YOUR ASSIGNMENT. Please give back word for word the lines of the material below between the line containing "margin-left: 20px ->" and the line containing "text: before mach", inclusive.

THE DATA START

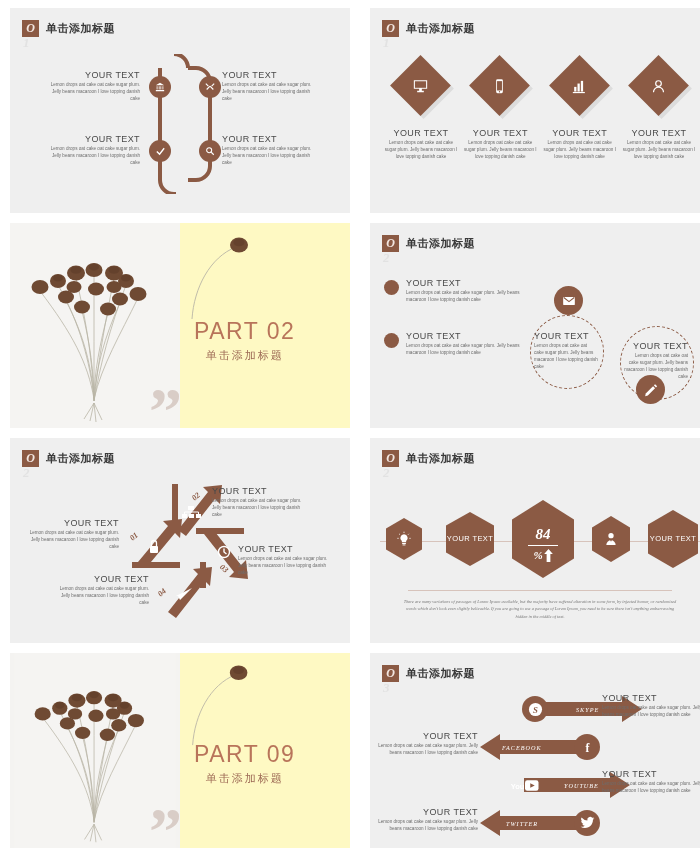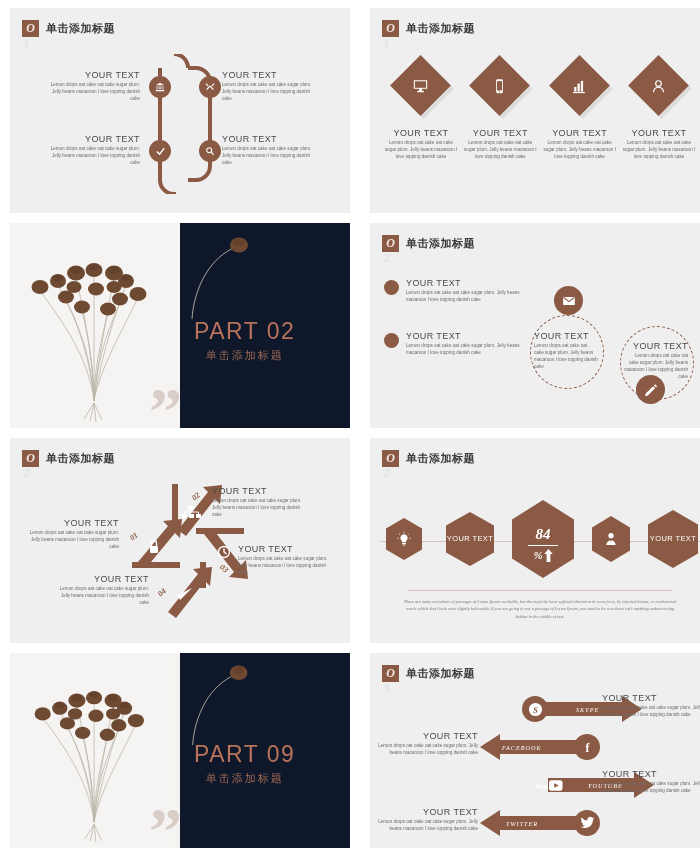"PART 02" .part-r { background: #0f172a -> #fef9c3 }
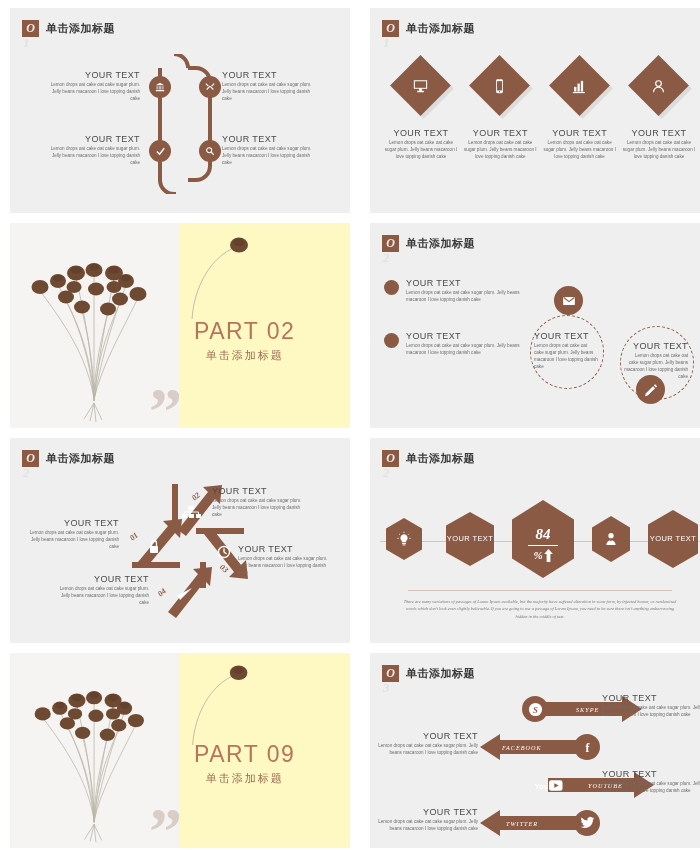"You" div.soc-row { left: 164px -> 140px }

THE DATA END
THE DATA START

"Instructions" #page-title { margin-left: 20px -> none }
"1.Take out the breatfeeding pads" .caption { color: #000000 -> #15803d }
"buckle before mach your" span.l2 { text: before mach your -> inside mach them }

THE DATA END
THE DATA START

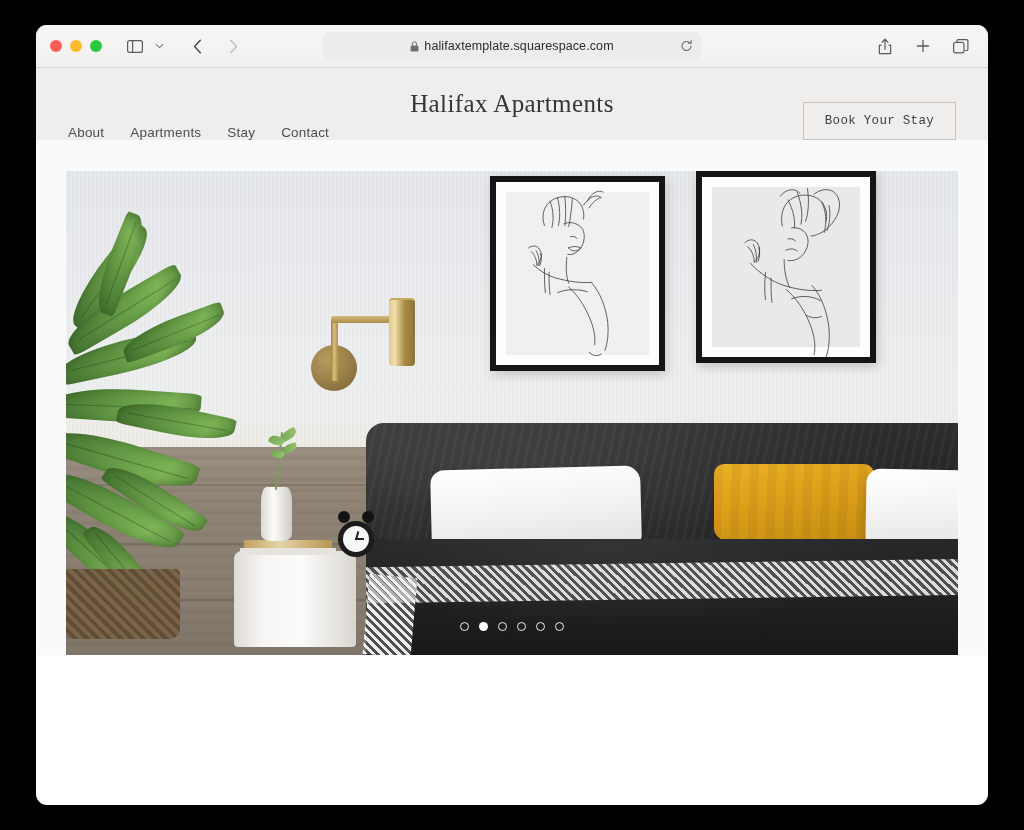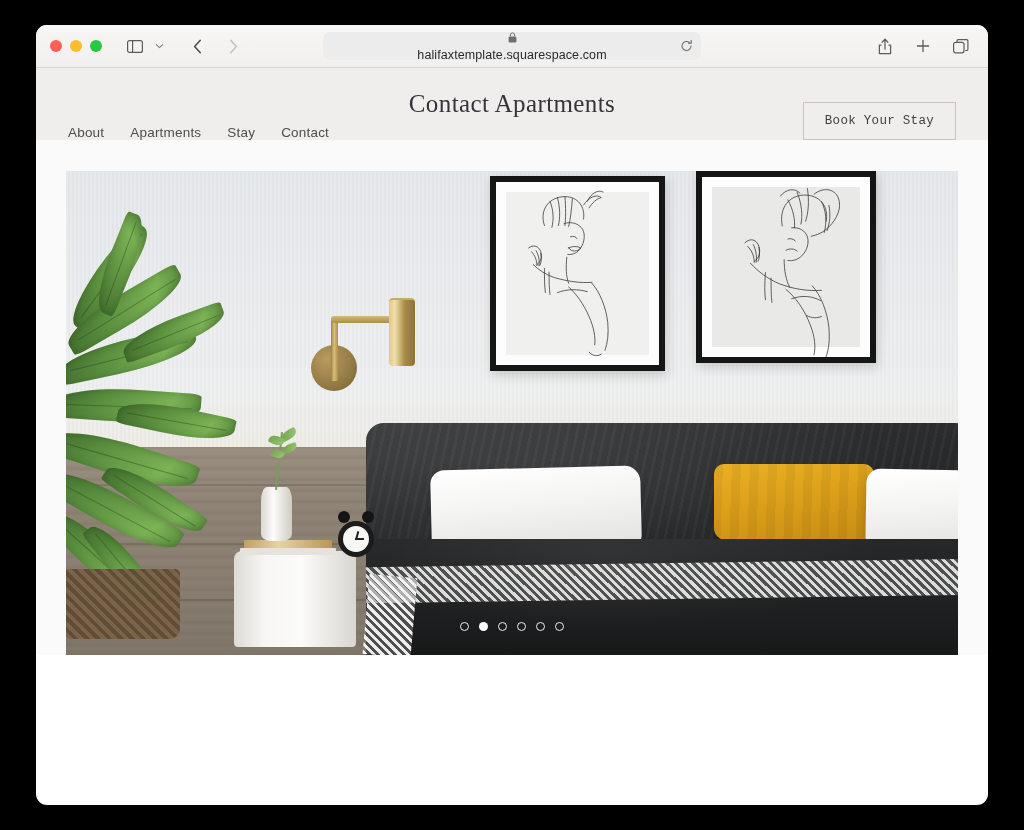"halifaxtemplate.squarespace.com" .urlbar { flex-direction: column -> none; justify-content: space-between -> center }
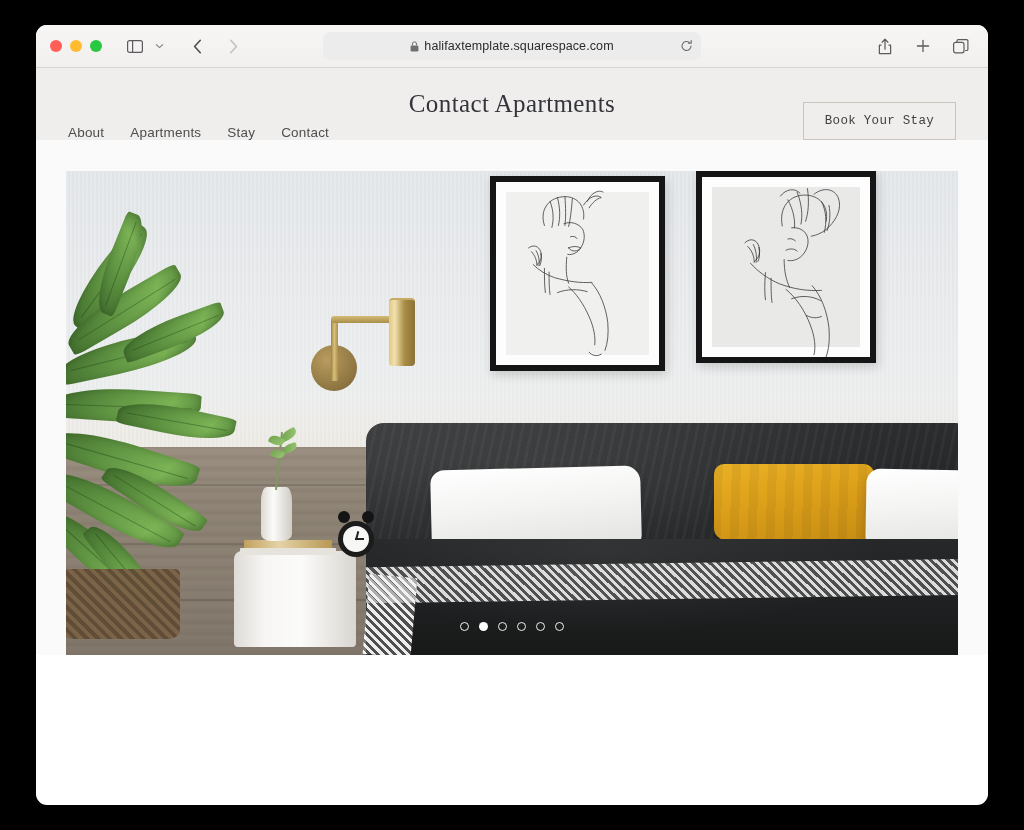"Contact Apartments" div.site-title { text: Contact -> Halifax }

THE DATA END

YOUR RESPONSE.
"Instructions" #page-title { margin-left: 20px -> none }
"1.Take out the breatfeeding pads" .caption { color: #000000 -> #15803d }
"buckle before mach your" span.l2 { text: before mach your -> inside mach them }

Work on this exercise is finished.